MoR 01 - Die Macht und die Liebe
Entschuldigung, Gaius Julius, daß ich dich noch ein weiteres Mal bemühen muß«, sagte Sulla. Er überreichte Caesar eine kleine Papierrolle. »Dieses Schreiben ist soeben aus Circei eingetroffen, und ich dachte, ich sollte dich sofort informieren.«
Mit regloser Miene und sehr langsam las Caesar das Schreiben. Sulla wußte, daß er jedes einzelne Wort genau abwog.
»Das ist der dritte Todesfall.« Caesar schien regelrecht erleichtert. »Dein Haus hat schwere Verluste erlitten, Lucius Cornelius. Mein aufrichtiges Beileid.«
»Ich nehme an, daß du Clitumnas Testament aufgesetzt hast«, sagte Sulla, »sonst hätte ich dich nicht belästigt, das versichere ich dir.«
»Ja, ich habe mehrere Testamente für sie gemacht, das letzte kurz nach Nikopolis’ Tod.« Caesars schönes Gesicht, seine klaren, blauen Augen, sein ganzes Auftreten wirkten betont sachlich und unverbindlich. »Bitte sage mir ehrlich, Lucius Cornelius, was du für deine Stiefmutter empfunden hast.«
Hier war sie, die brüchigste Stelle seines Planes. Er mußte so sicher und vorsichtig auftreten wie eine Katze auf einem mit Scherben übersäten Fensterbrett im zwölften Stock eines Mietshauses. »Ich erinnere mich, schon früher mit dir über dieses Thema gesprochen zu haben, Gaius Julius«, sagte Sulla, »aber ich bin froh, daß ich mich ausführlicher darüber äußern kann.
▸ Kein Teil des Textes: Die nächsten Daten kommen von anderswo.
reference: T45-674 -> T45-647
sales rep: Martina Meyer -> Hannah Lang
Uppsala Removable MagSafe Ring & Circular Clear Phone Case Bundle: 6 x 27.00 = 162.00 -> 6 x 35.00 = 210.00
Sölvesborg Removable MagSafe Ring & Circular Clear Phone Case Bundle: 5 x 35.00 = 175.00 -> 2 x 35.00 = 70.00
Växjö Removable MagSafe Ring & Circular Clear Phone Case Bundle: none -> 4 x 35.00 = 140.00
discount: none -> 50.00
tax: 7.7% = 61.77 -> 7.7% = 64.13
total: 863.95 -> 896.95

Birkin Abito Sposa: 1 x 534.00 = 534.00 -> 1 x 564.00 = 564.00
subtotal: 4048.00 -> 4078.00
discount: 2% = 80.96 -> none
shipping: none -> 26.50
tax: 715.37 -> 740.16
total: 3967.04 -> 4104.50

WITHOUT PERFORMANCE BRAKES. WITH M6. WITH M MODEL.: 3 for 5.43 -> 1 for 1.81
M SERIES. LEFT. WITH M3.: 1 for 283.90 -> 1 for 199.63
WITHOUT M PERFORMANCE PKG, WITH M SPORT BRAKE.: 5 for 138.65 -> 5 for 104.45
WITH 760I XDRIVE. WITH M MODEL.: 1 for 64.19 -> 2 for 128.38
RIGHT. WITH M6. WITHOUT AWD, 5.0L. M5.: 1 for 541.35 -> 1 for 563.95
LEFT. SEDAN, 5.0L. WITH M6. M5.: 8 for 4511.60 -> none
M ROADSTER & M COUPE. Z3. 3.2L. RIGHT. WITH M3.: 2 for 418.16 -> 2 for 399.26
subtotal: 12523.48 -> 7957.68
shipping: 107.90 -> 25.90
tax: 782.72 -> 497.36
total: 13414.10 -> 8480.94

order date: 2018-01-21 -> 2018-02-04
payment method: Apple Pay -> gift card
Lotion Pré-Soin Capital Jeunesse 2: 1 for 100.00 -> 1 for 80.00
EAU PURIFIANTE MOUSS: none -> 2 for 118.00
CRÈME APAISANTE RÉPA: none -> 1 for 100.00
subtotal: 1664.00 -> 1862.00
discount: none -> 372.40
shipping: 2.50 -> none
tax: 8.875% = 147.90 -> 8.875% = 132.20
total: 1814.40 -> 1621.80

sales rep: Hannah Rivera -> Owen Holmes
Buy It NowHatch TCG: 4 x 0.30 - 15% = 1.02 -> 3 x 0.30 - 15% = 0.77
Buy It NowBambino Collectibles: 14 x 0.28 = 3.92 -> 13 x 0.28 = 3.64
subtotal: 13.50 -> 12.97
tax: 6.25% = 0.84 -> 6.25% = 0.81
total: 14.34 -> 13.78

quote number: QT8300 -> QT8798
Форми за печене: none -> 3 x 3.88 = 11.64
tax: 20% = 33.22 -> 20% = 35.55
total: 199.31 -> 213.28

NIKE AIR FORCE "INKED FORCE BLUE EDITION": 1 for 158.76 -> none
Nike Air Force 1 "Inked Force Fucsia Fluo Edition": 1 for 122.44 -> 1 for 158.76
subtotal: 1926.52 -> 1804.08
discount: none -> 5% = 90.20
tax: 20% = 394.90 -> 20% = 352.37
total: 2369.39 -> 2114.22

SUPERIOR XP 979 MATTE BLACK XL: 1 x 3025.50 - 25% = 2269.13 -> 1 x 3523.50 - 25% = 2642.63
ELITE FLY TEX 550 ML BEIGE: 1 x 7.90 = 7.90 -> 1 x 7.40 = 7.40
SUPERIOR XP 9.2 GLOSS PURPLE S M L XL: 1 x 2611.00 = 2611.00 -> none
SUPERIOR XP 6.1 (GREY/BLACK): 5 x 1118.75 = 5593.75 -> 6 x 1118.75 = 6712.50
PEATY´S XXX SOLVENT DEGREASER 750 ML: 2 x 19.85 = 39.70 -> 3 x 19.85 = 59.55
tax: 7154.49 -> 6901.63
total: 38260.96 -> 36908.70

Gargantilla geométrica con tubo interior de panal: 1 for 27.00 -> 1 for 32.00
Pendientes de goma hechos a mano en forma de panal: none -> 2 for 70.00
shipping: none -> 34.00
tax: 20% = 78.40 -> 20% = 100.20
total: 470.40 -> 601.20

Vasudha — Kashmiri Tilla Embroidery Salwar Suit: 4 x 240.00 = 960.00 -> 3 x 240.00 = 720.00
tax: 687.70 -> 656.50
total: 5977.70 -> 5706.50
Clitumna war eine alberne, dumme und vulgäre Frau, aber ich hatte sie trotzdem gern. Mein Vater« - hier zuckte Sullas Gesicht - »war ein unheilbarer Trinker, das Leben mit ihm war ein einziger Alptraum. Wir waren nicht einfach verarmter Adel, Gaius Julius: Nichts erinnerte mehr an unsere Herkunft. Wir konnten uns nicht einmal einen einzigen Sklaven leisten. Hätte sich nicht ein alter Lehrer, der auf dem Marktplatz unterrichtete, aus Mitleid meiner angenommen, hätte ich, ein Patrizier aus dem Geschlecht der Cornelier, nicht einmal Lesen und Schreiben gelernt. Ich habe keine militärische Grundausbildung auf dem Marsfeld erhalten, ich habe nicht Reiten gelernt, ich war nie als Schüler eines Anwalts bei Gerichtsverhandlungen dabei. Vom Militär, von der Rhetorik und vom öffentlichen Leben weiß ich nichts. Das ist die Schuld meines Vaters. Und deshalb... hatte ich Clitumna gern. Sie hat meinen Vater geheiratet und ihn und mich in ihr Haus aufgenommen. Wer weiß - hätten mein Vater und ich weiter in der Subura gelebt, wäre ich vielleicht eines Tages wahnsinnig geworden und hätte ihn ermordet. So jedoch hat Clitumna bis zu seinem Tod die Hauptlast getragen und mich befreit. Ja, ich hatte sie gern.«
»Sie hatte dich auch gern, Lucius Cornelius«, sagte Caesar. »Ihr Testament ist einfach und klar. Sie hat alles dir hinterlassen.«
Jetzt war äußerste Vorsicht angebracht! Er durfte nicht zuviel Freude zeigen, aber auch nicht zuviel Kummer! Caesar war sehr klug und besaß große Menschenkenntnis.
»Hat sie mir so viel hinterlassen, daß ich Senator werden kann?« fragte er und sah Caesar direkt in die Augen.
»Mehr als das.«
Sulla sackte in sich zusammen. »Ich - kann es - nicht glauben!« sagte er. »Bist du ganz sicher? Ich weiß, daß sie dieses Haus hatte und das Landhaus in Circei, aber ich dachte, sonst sei nicht mehr viel da.«
»Oh nein, sie war eine sehr reiche Frau. Sie hat Geld in Aktien investiert und in Wertpapiere aller möglichen Unternehmen und in’ ein Dutzend Handelsschiffe. Ich rate dir, die Schiffsanteile und die Wertpapiere zu verkaufen und den Erlös für Grundstückskäufe zu verwenden. Du mußt deinen Besitz tadellos in Ordnung haben, damit die Zensoren zufrieden sind.«
»Es ist wie ein Traum!« sagte Sulla.
»Ich verstehe, daß es dir so vorkommen muß, Lucius Cornelius. Aber sei versichert, es ist wirklich wahr.« Caesar wirkte ganz ruhig. Offensichtlich hegte er keinerlei Verdacht gegen Sulla.
»Das Schicksal ist mir doch gnädig«, sagte Sulla mit Verwunderung in der Stimme. »Ich hätte nicht geglaubt, daß ich das jemals sagen könnte. Ich werde Clitumna vermissen, aber ich hoffe, daß man später einmal sagen wird, ihr größtes Geschenk an die Welt sei ihr Tod gewesen. Denn ich habe vor, eine Zierde meines Standes und des Senats zu sein.« Klang das echt?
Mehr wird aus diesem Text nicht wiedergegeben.